Teildienst-Lösung gegen Notdienst-Problem |
Melanie Höhn |
12.02.2025 12:30 Uhr |
Inzwischen muss jede Apotheke in Gelsenkirchen 15 Notdienste im Jahr ableisten, das ist mehr als einer im Monat. / © IMAGO/Michael Gstettenbauer
Die Zahl der Apotheken hat sich in Gelsenkirchen in den vergangenen 15 Jahren um ein Drittel verringert – das bedeutet auch, dass immer weniger Apotheken die regelmäßigen Notdienste schultern müssen. Inzwischen muss jede Apotheke dort 15 Notdienste im Jahr ableisten, also mehr als einer im Monat. »Das ist zu viel«, sagte Christian Schreiner, Inhaber der Buerschen Falken-Apotheke, der Westdeutschen Allgemeinen Zeitung (WAZ).
Werktags würde die Apotheke normalerweise bis etwa 23 Uhr um die 20 Kundinnen und Kunden verzeichnen, in der Zeit bis 9 Uhr seien es dann um die sechs.
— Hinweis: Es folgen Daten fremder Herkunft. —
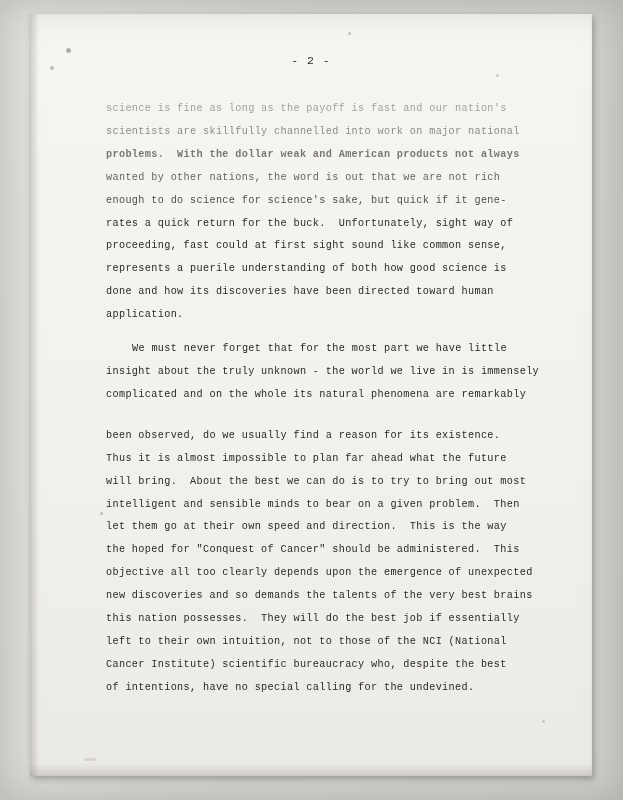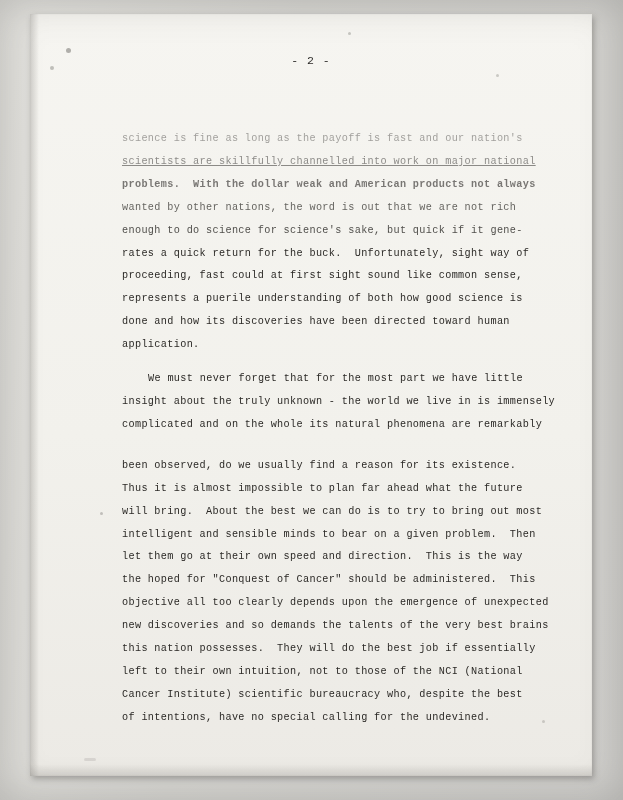"science is fine as long" #body-text { left: 92px -> 76px; margin-top: 30px -> none }
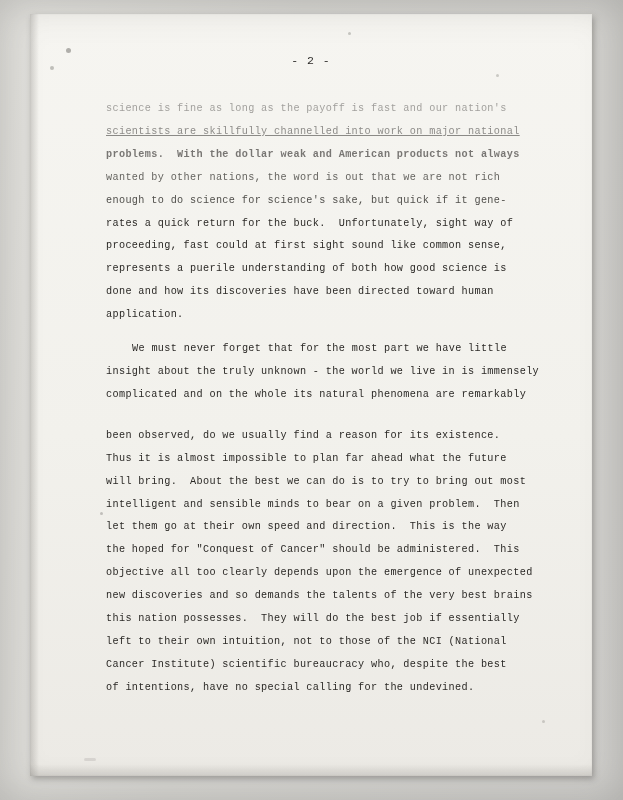"scientists are skillfully channelled" .fade-2 { text-decoration: underline -> none }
Doch es gebe auch Notdienste mit Anfragen zu Medikamenten in dreistelliger Höhe. Immer öfter seien die Nachfragen jedoch keine Notfälle. »Seit ein paar Jahren werden unsere Notdienste zunehmend als erweiterte Öffnungszeiten missverstanden«, so Schreiner. Nachts gebe es beispielsweise Anfragen zu Nasenspray oder zu Impfberatungen. »Ich erinnere mich an einen Extremfall, bei dem jemand um 1.30 Uhr ein Badethermometer kaufen wollte. Und dann gibt es auch noch Diskussionen über die Notdienstgebühr von 2,50 Euro«.
Schreiner fühlt sich als Lückenbüßer, weil viele Notdienst-Kunden sich sonst über Online-Apotheken versorgen würden, die die lukrativen Regelversorgungs-Aufträge bekommen. Definitiv sei inzwischen das wirtschaftliche Risiko bei niedergelassenen Apothekerinnen und Apothekern zu groß und die Arbeit nicht mehr rentabel.
Seine Idee zur Änderung des Notdienstplans ist eine Teildienst-Lösung: Nicht alle Apotheken in mehreren Städten müssten rund um die Uhr Notdienst anbieten, sondern nur nur einige, die vorher festgelegt werden. »Die übrigen Notdienst-Apotheken könnten etwa nur bis 22 oder 23 Uhr öffnen«, erklärte Schreiner der WAZ.
Doch Sebastian Sokolowski, Sprecher der Apothekerkammer Westfalen-Lippe, schätzt diese Vorschläge als unwahrscheinlich ein. 15 Notdienste im Jahr sind seiner Meinung nach »zumutbar«. Es gelte jedoch die Vorgabe, dass der Abstand zur nächsten Notdienst-Apotheke vom geografischen Mittelpunkt einer Stadt nur acht Kilometer betragen dürfe. Zudem müsse das »Bedürfnis nach Arbeitsentlastung« gegenüber der vorgeschriebenen Versorgung mit Arzneimitteln abgewogen werden. Er fürchtet, dass mit einer Teildienst-Lösung weitere Wege auf Patientinnen und Patienten zukommen – vor allem Familien ohne Auto hätten dann ein Problem, die vergleichsweise oft Apotheken-Notdienste in Anspruch nehmen müssten.
Auf Nachfrage der PZ erklärte Sokolowski, dass die Kammer seit 2012 eine IT-gestützte Gesamtplanung durchführe, die seit Inkrafttreten die Gesamtzahl der Notdienste deutlich reduziert habe – von 45.000 auf 25.000 pro Jahr. »Auch wenn die Belastung je Apotheke aufgrund der sinkenden Apothekenzahlen Jahr für Jahr wieder leicht ansteigt, liegt die Belastung immer noch deutlich niedriger als 2012«, so Sokolowski. Zudem sei inzwischen die Notdienstpauschale als strukturstärkende Komponente eingeführt werden. Weitere deutliche Reduzierungen würden dazu führen, dass einzelne Dienste mit Hunderten von Patientinnen und Patienten nur noch schwer abzuleisten seien. »Unser jetziges IT-System ist nicht auf Teildienste ausgelegt, für die es auch noch keine gesetzliche Grundlage gibt«, erklärte er. Daher müsse das Ganze jetzt erst einmal in die Gremien, weshalb die Anregung «nicht auf Knopfdruck« umgesetzt werden könne. Zudem bewerte die Kollegenschaft die Sachlage ganz unterschiedlich.